The Management Science School
The management science school provides managers with a scientific basis for solving problems and making decisions. This school grew directly out of the World War II groups (called operational research teams in Great Britain and operations research teams in the United States). Churchman, Ackoff, and Arnoff define the management science approach as an application of the scientific method to problems arising in the operation of a system, and the solving of these problems by solving mathematical equations representing the system.
The term management science sounds very much like scientific management (the approach developed by Taylor), but the two not be confused. The distinguishing characteristics include:
* Managerial decisionsmaking Scientific management is concerned with production tasks and the efficiency of workers and machines. Management science stresses that efficiency comes from proper planning and making the right decisions.

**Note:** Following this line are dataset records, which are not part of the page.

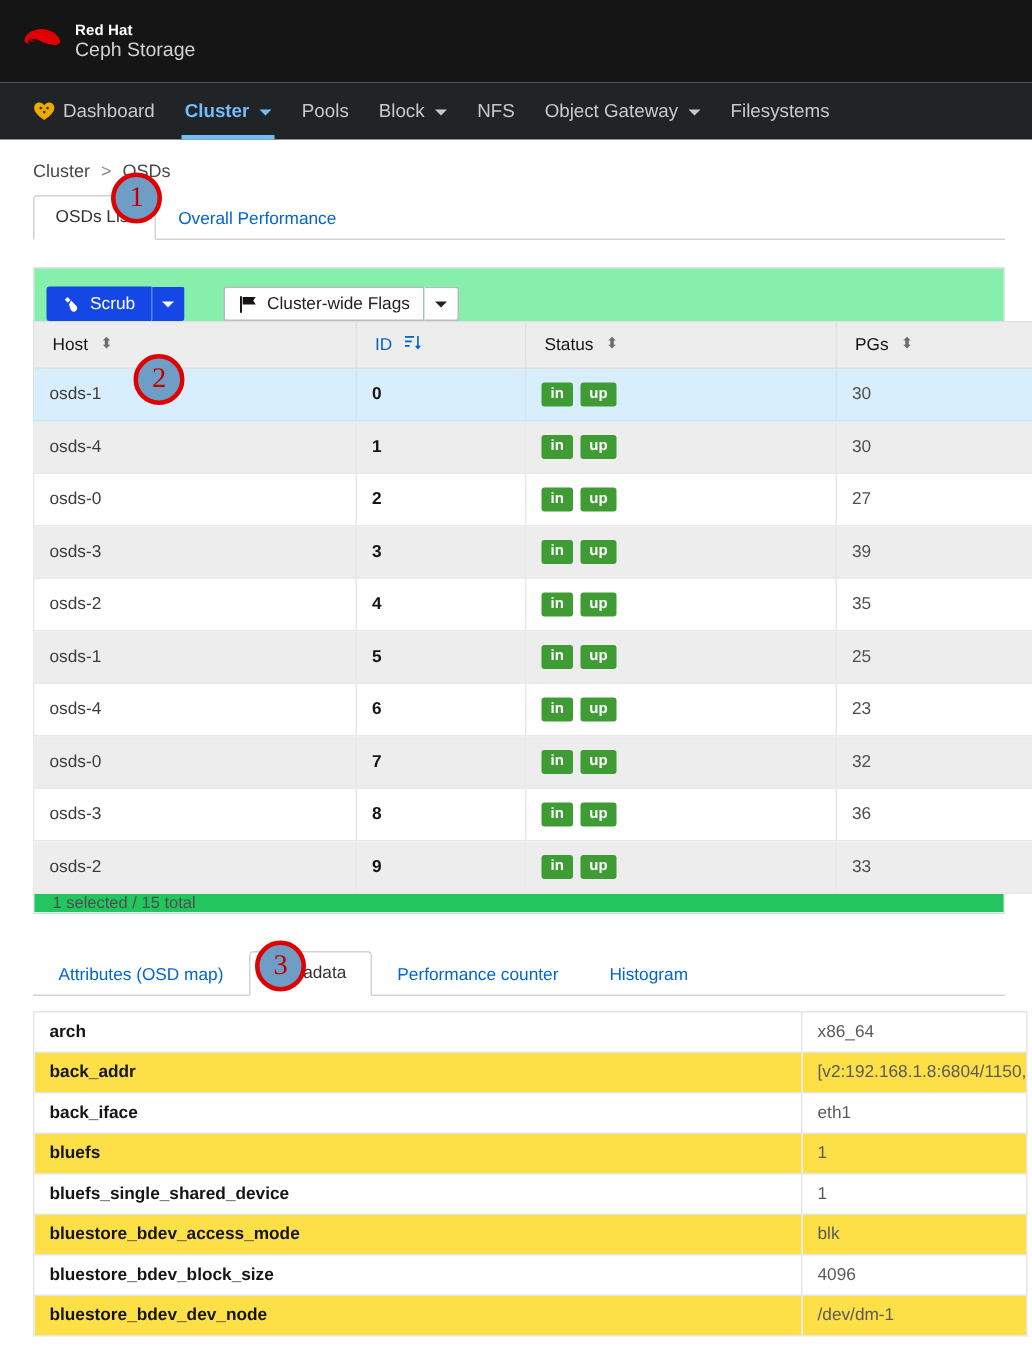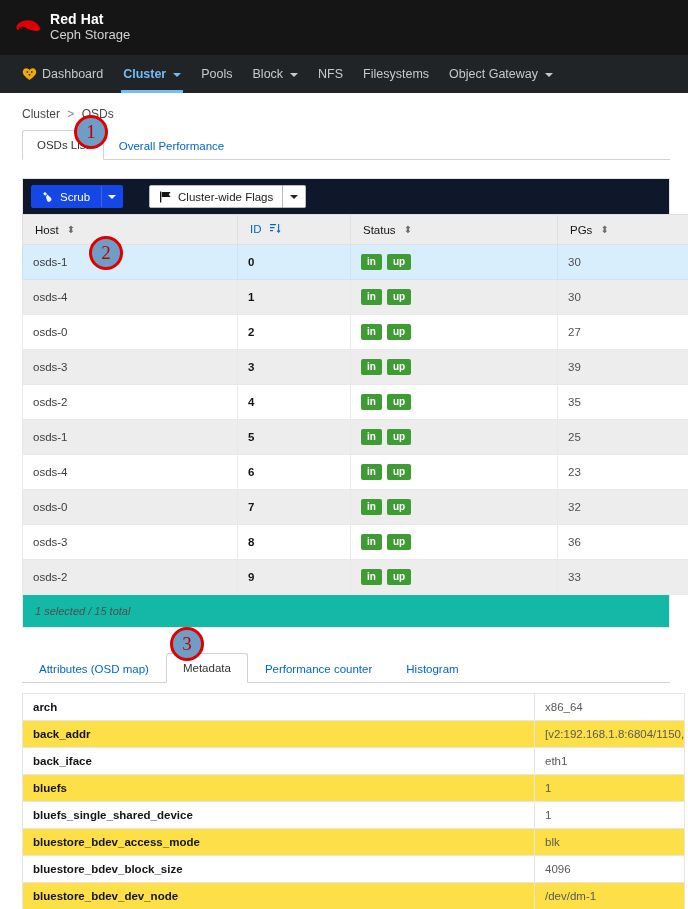"Red Hat" .brand-line1 { font-size: 14px -> 10px }
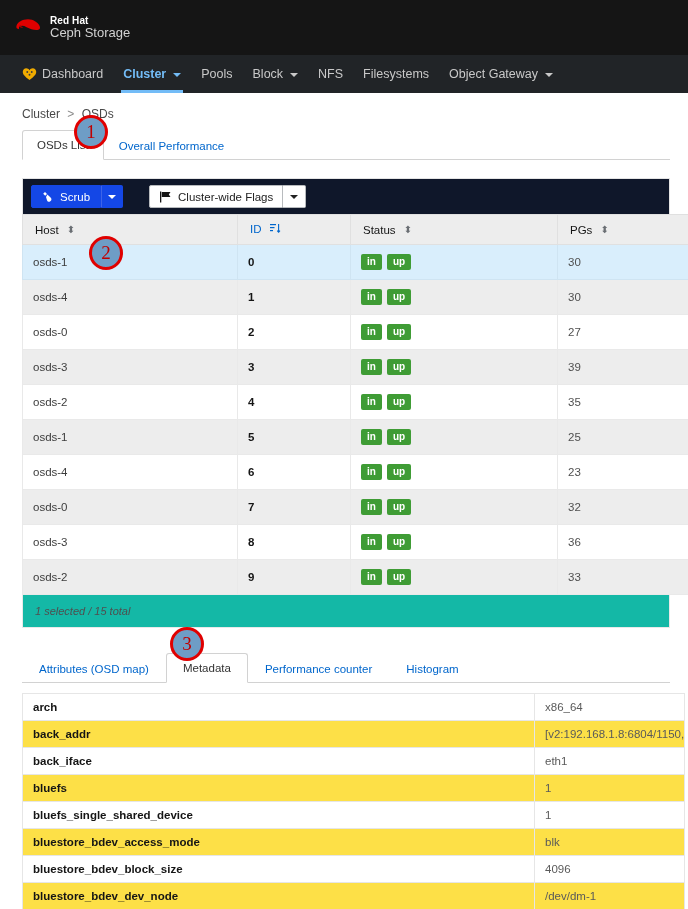"Filesystems" div.nav-item { order: before "Object Gateway" -> after "Object Gateway" }
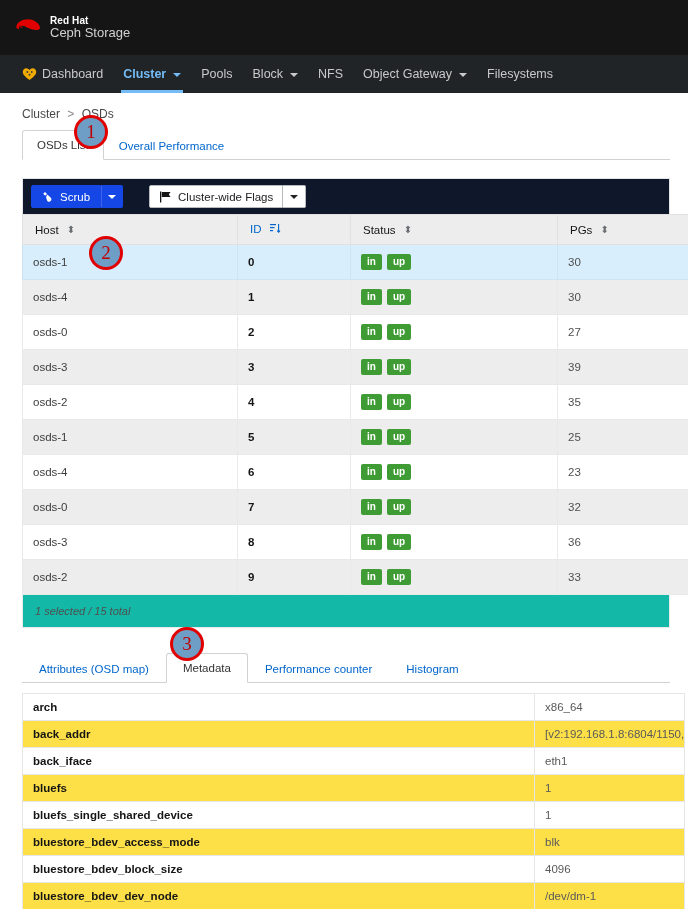"Scrub" .toolbar { align-items: center -> flex-end; background: #0f172a -> #86efac }
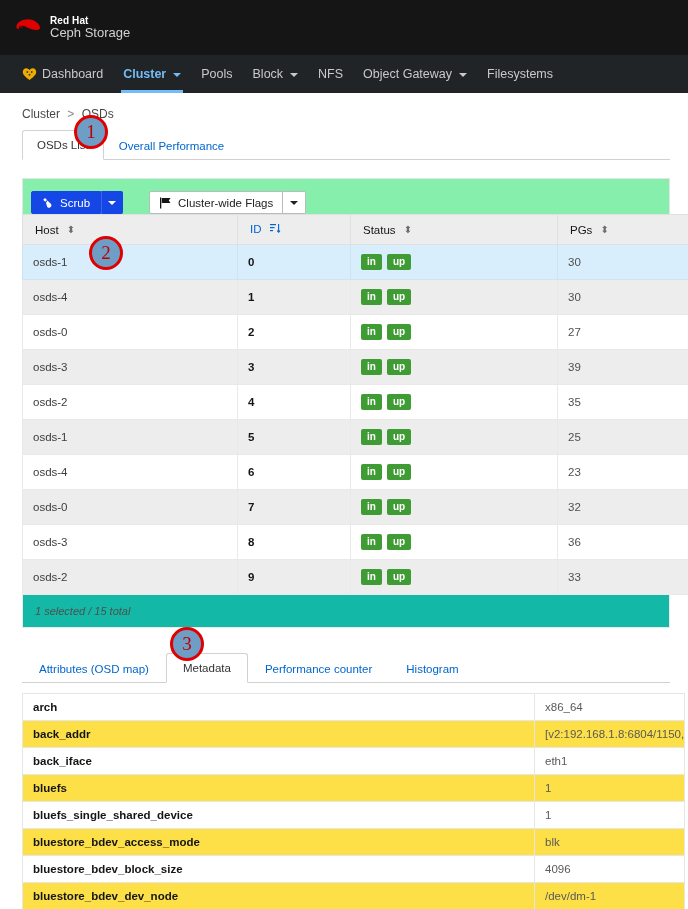"1 selected / 15 total" .table-footer { background: #14b8a6 -> #22c55e; font-style: italic -> none; padding: 10px 12px -> 0 12px }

* Mathematical models In management science, a mathematical model attempts to reduce a managerial decision to a mathematical form so that the decision-making process can be simulated and evaluated before the actual decision is made.
* Computer applications The use of the computer has been the driving force behind the emergence of the management science approach.
* Evaluation criteria In management science, model have been evaluated against a set of effectiveness criteria (e.g., revenue, return on investment, and cost savings).
Operations management refers to the various models and techniques in use. Some of the commonly used methods are forecasting, inventory modeling, linear and nonlinear programming, scheduling, simulation, networks models, probability analysis, and break-even analysis. Operations management specialists use these techniques to solve manufacturing problems.
Management information system (MIS) is the most recent subfield of the management science perspective. MIS is a system designed to provide information to managers in a timely and cost-efficient manner. It entails and integrated data base (usually in a computer), a hierarchical information structure, and an orientation toward decision support.
Because management science thought is still evolving, more specific technic can be expected.